╭─ Information shown

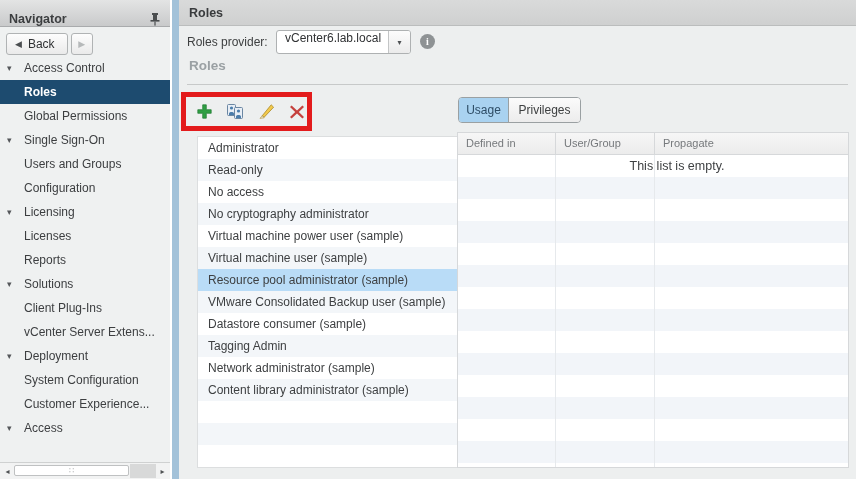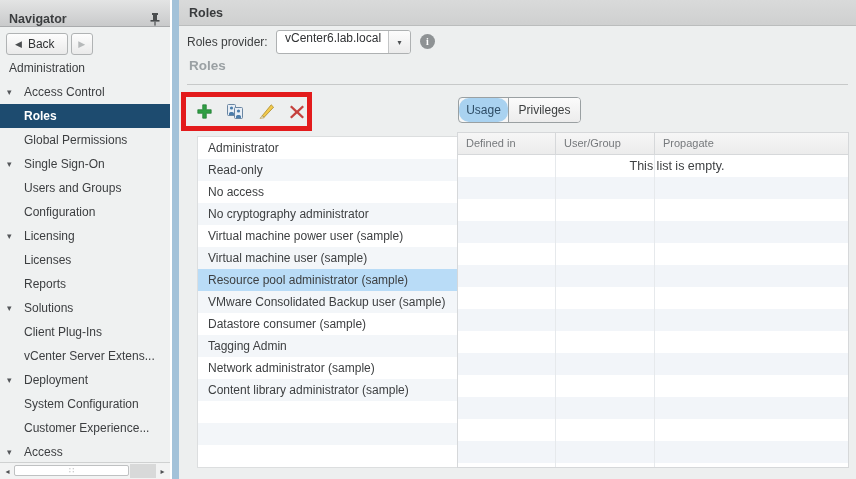--- a/index.html
+++ b/index.html
@@ -61,21 +61,21 @@
   .rule{position:absolute;left:8px;top:84px;width:661px;height:1px;background:#c7c9c9;}
 
   .annotation{position:absolute;left:2px;top:92px;width:131px;height:39px;box-sizing:border-box;
       border:5px solid var(--annotation-red,#e31b1c);display:flex;align-items:center;gap:13px;padding-left:9px;}
   .tool-btn{width:18px;height:17px;display:flex;align-items:center;justify-content:center;cursor:pointer;}
 
   .tabs{position:absolute;left:279px;top:97px;height:24px;display:flex;border:1px solid #9aa0a2;
       border-radius:4px;overflow:hidden;background:#f7f7f7;}
   .tab{height:24px;line-height:24px;text-align:center;font-size:12px;color:#3e4041;cursor:pointer;
       background:linear-gradient(#fbfbfb,#ececec);}
-  .tab:nth-child(1){width:49px;border-radius:10px;} .tab:nth-child(2){width:71px;border-left:1px solid #9aa0a2;}
+  .tab:nth-child(1){width:49px;} .tab:nth-child(2){width:71px;border-left:1px solid #9aa0a2;}
   .tab.sel{background:var(--tab-selected-bg,#a9d2f0);color:#2e4d66;}
 
   .roles-list{position:absolute;left:6px;top:136px;width:266px;height:332px;background:#ffffff;
       border:1px solid #dcdedf;box-sizing:border-box;overflow:hidden;margin-left:12px;}
   .role-row{height:22px;line-height:22px;padding-left:10px;font-size:12px;color:#3e4042;cursor:pointer;
       white-space:nowrap;overflow:hidden;}
   .role-row.alt{background:#f3f6f9;}
   .role-row.sel{background:var(--row-selected-bg,#b9dcf7);}
 
   .usage-table{position:absolute;left:278px;top:132px;width:392px;height:336px;background:#ffffff;
@@ -110,21 +110,20 @@
     <div class="back-row">
       <div class="btn btn-back">
         <span class="arr">◀</span>
         <span>Back</span>
       </div>
       <div class="btn btn-fwd">
         <span>▶</span>
       </div>
     </div>
     <div class="nav-tree" id="nav-items">
-        <div class="nav-item root"><span>Administration</span></div>
         <div class="nav-item"><span class="tree-arrow">▾</span><span>Access Control</span></div>
         <div class="nav-item sel"><span>Roles</span></div>
         <div class="nav-item"><span>Global Permissions</span></div>
         <div class="nav-item"><span class="tree-arrow">▾</span><span>Single Sign-On</span></div>
         <div class="nav-item"><span>Users and Groups</span></div>
         <div class="nav-item"><span>Configuration</span></div>
         <div class="nav-item"><span class="tree-arrow">▾</span><span>Licensing</span></div>
         <div class="nav-item"><span>Licenses</span></div>
         <div class="nav-item"><span>Reports</span></div>
         <div class="nav-item"><span class="tree-arrow">▾</span><span>Solutions</span></div>

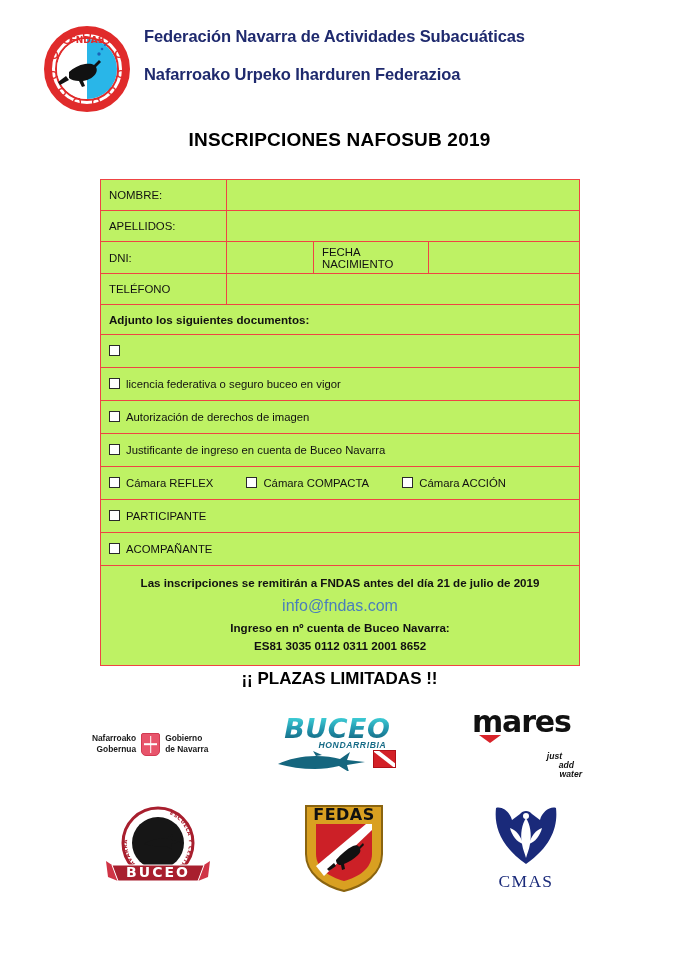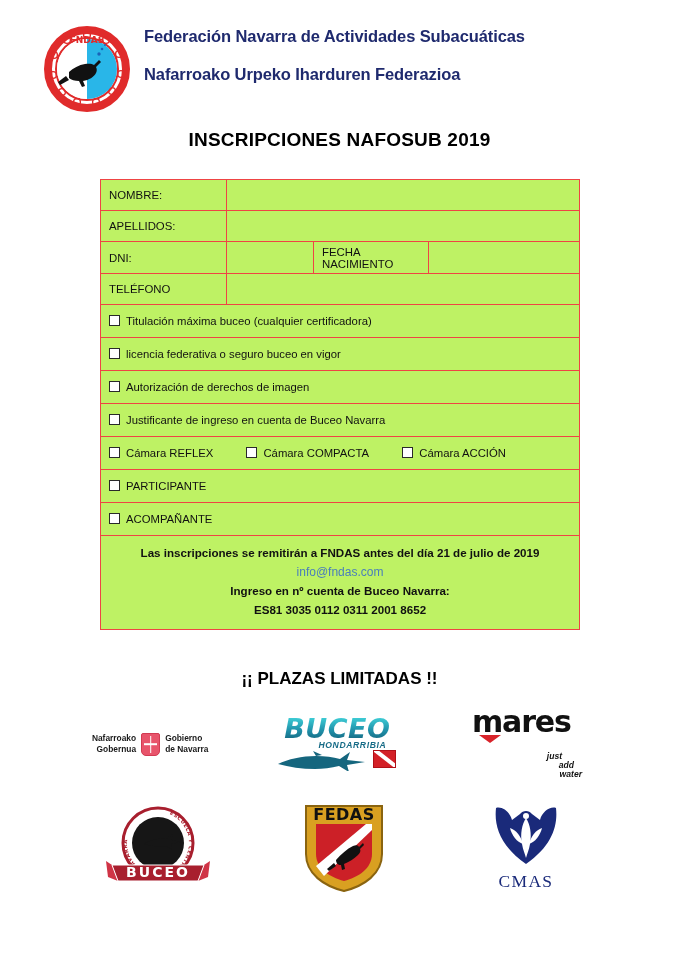--- a/index.html
+++ b/index.html
@@ -114,21 +114,21 @@
   }
   .foot-line {
     font-weight: bold;
     font-size: 11.6px;
     display: block;
   }
   .foot-email {
     display: block;
     color: #4a7ebb;
     font-weight: normal;
-    font-size: 12px;
+    font-size: 16px;
   }
 
   
   .plazas {
     position: absolute;
     left: 0;
     top: 669px;
     width: 679px;
     text-align: center;
     font-size: 17px;
@@ -375,24 +375,27 @@
       <td class="label-cell tall">DNI:</td>
       <td class="tall"></td>
       <td class="tall">FECHA NACIMIENTO</td>
       <td class="tall"></td>
     </tr>
     <tr>
       <td class="label-cell">TELÉFONO</td>
       <td colspan="3"></td>
     </tr>
 
-
-    <tr class="chk-row">
-      <td colspan="4">
-        <span class="chk"></span><span class="chk-label">Titulación máxima buceo (cualquier certificadora)</span>
+    <tr class="row-adjunto">
+      <td colspan="4">Adjunto  los siguientes documentos:</td>
+    </tr>
+
+    <tr class="chk-row">
+      <td colspan="4">
+        <span class="chk"></span>
       </td>
     </tr>
     <tr class="chk-row">
       <td colspan="4">
         <span class="chk"></span><span class="chk-label">licencia federativa o seguro buceo en vigor</span>
       </td>
     </tr>
     <tr class="chk-row">
       <td colspan="4">
         <span class="chk"></span><span class="chk-label">Autorización de derechos de imagen</span>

╰─

▶ **What needs to be done**:
Only a number is expected in reply: how many lines of the entries hold the word "background"?

▶ **Response below**:
8